**The problem**. All pictures are to be skipped; retype only the lines from the top of the entries through the line with "margin-bottom: none ->", both included.

"""

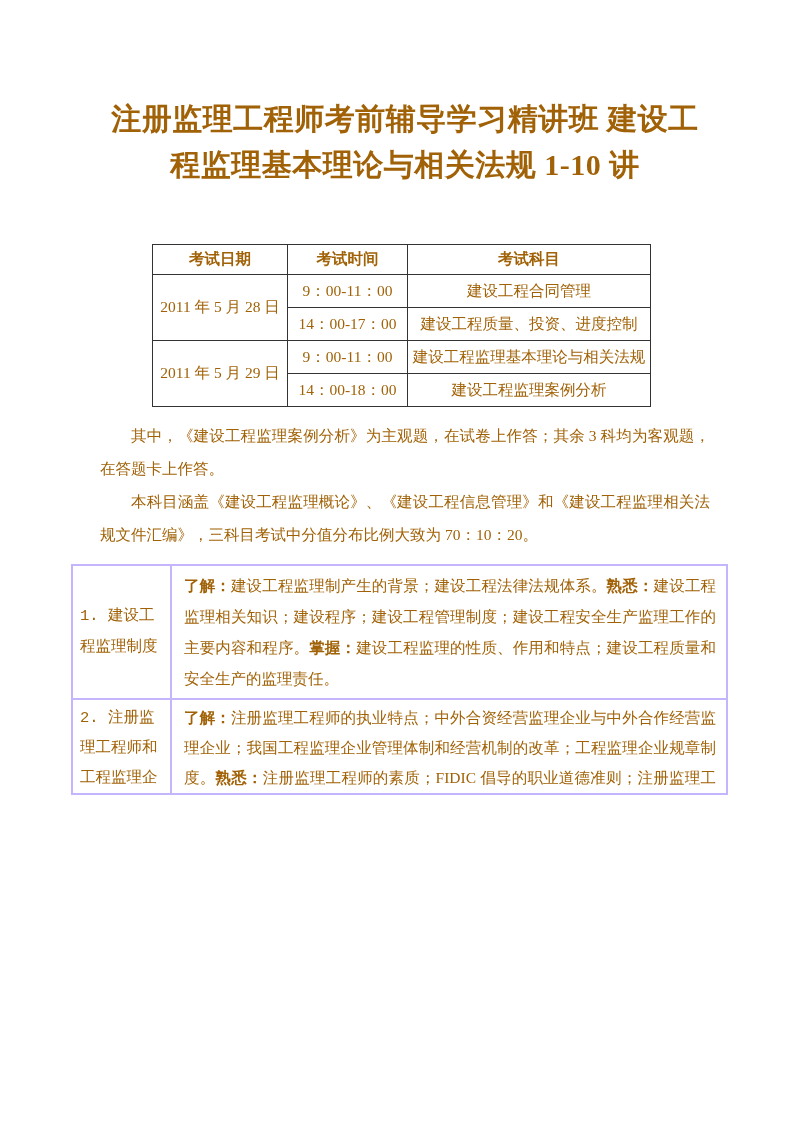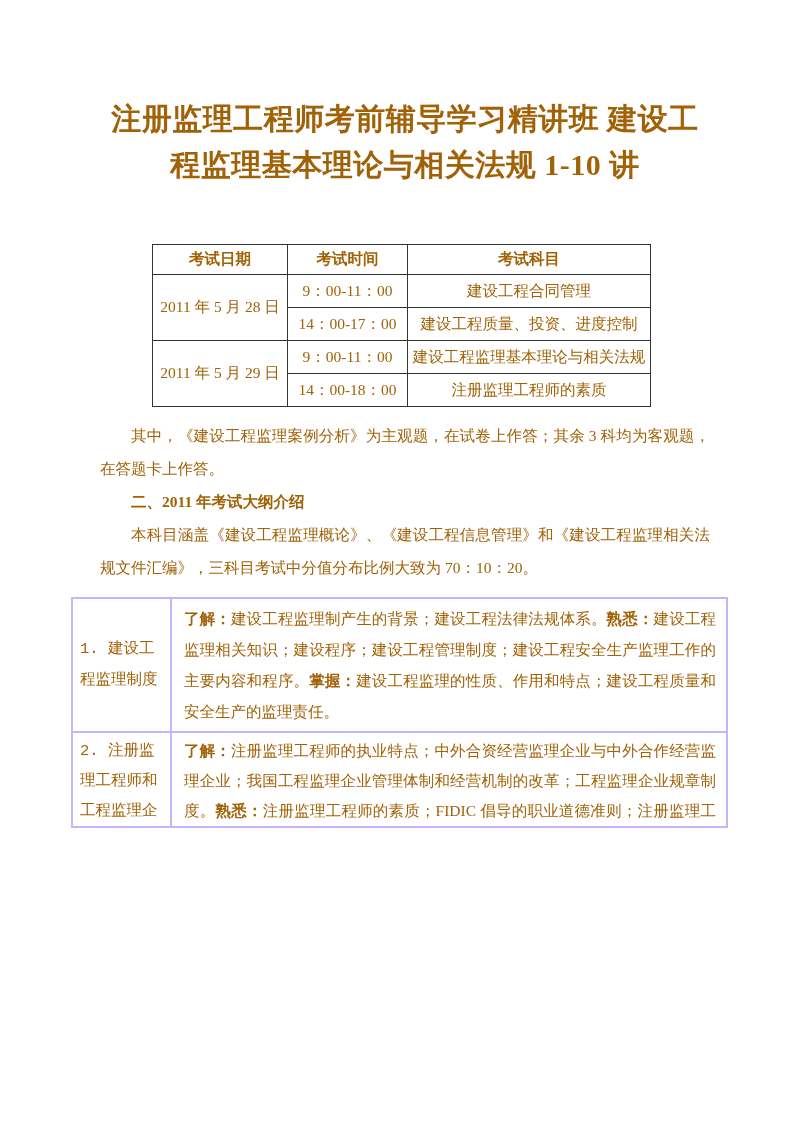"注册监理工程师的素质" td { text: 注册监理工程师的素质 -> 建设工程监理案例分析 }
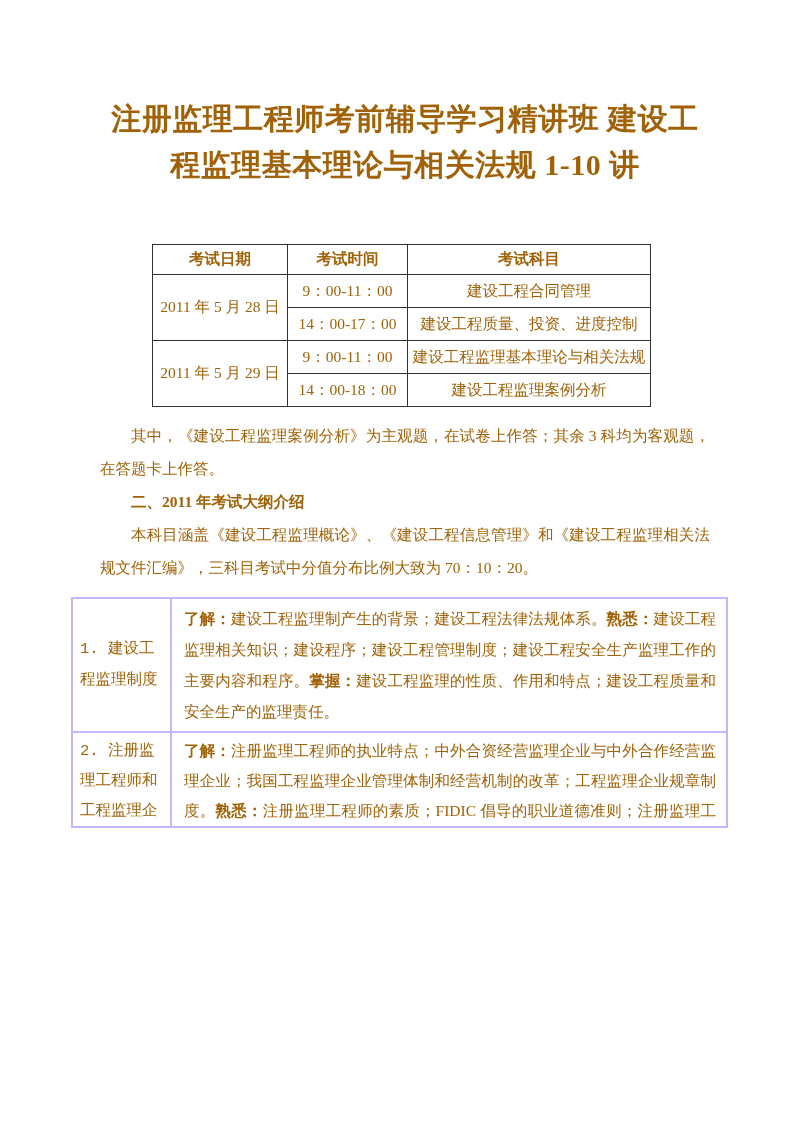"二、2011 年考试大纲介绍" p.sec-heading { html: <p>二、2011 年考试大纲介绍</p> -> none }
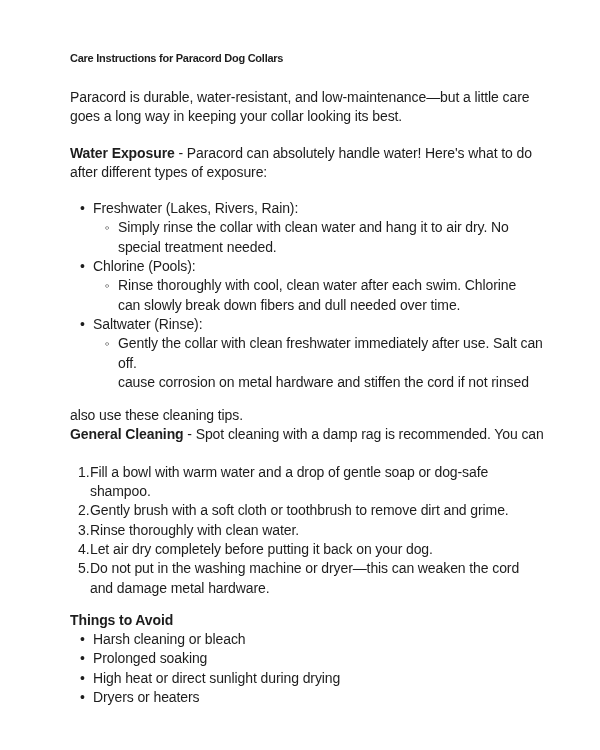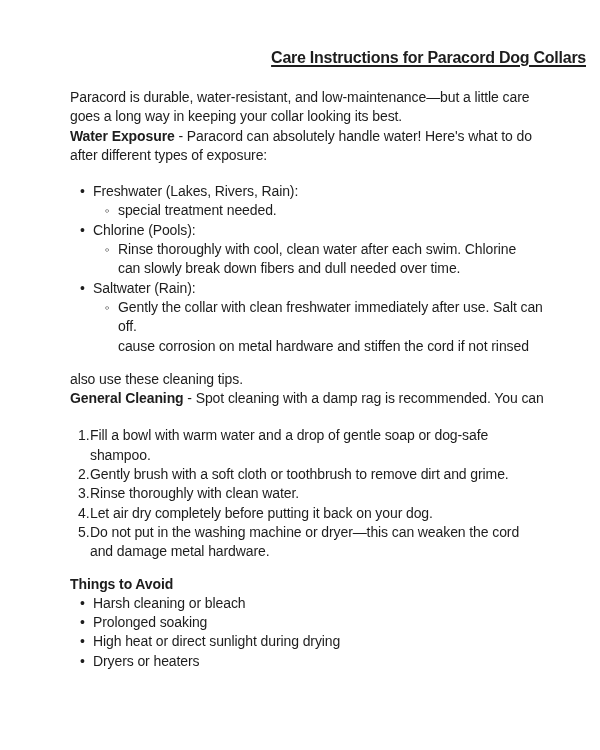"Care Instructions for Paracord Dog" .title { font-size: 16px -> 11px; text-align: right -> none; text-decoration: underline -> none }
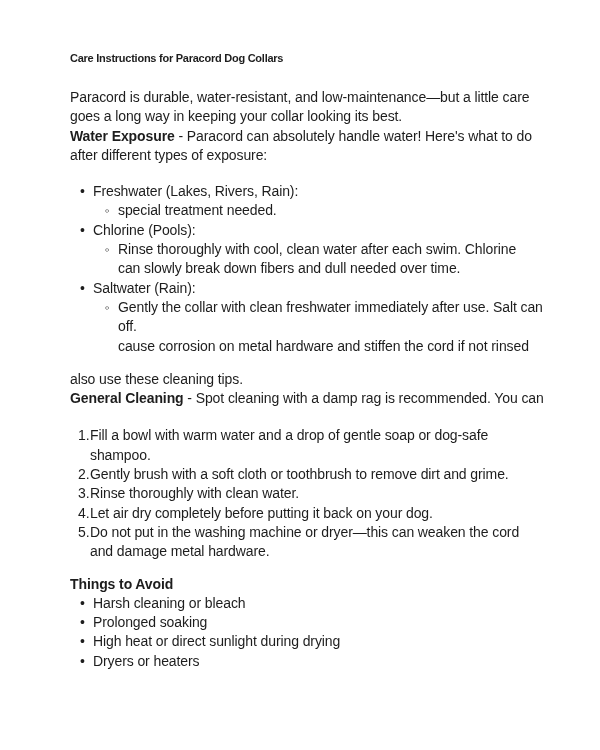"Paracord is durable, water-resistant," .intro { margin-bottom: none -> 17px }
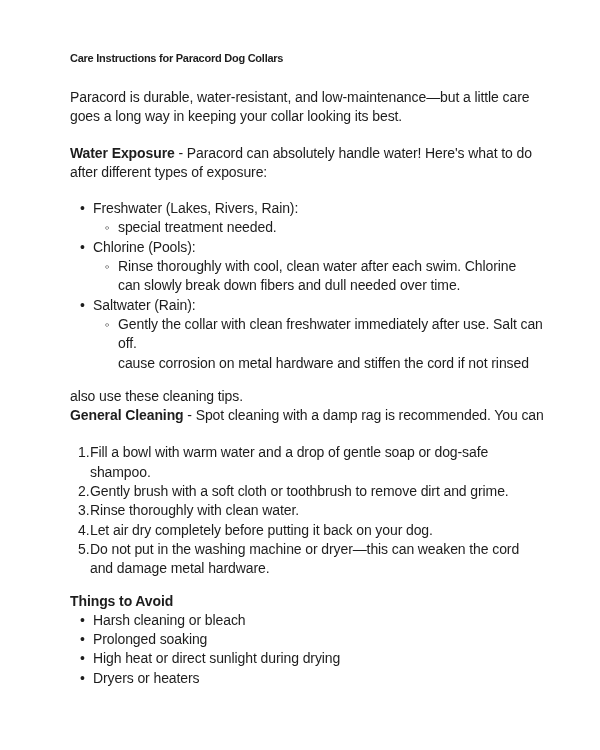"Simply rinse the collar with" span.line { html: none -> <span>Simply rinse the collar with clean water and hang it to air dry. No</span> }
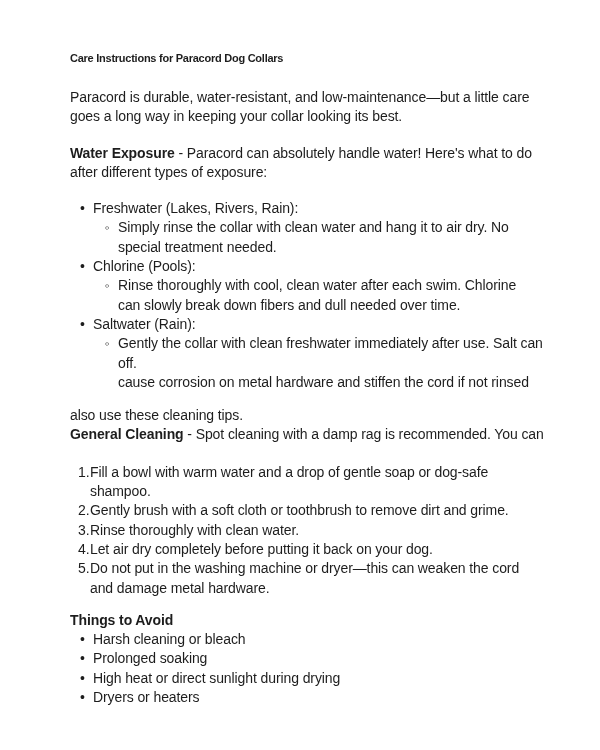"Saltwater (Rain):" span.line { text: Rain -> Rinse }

"""

**Answer box**.
"注册监理工程师的素质" td { text: 注册监理工程师的素质 -> 建设工程监理案例分析 }
"二、2011 年考试大纲介绍" p.sec-heading { html: <p>二、2011 年考试大纲介绍</p> -> none }
"Care Instructions for Paracord Dog" .title { font-size: 16px -> 11px; text-align: right -> none; text-decoration: underline -> none }
"Paracord is durable, water-resistant," .intro { margin-bottom: none -> 17px }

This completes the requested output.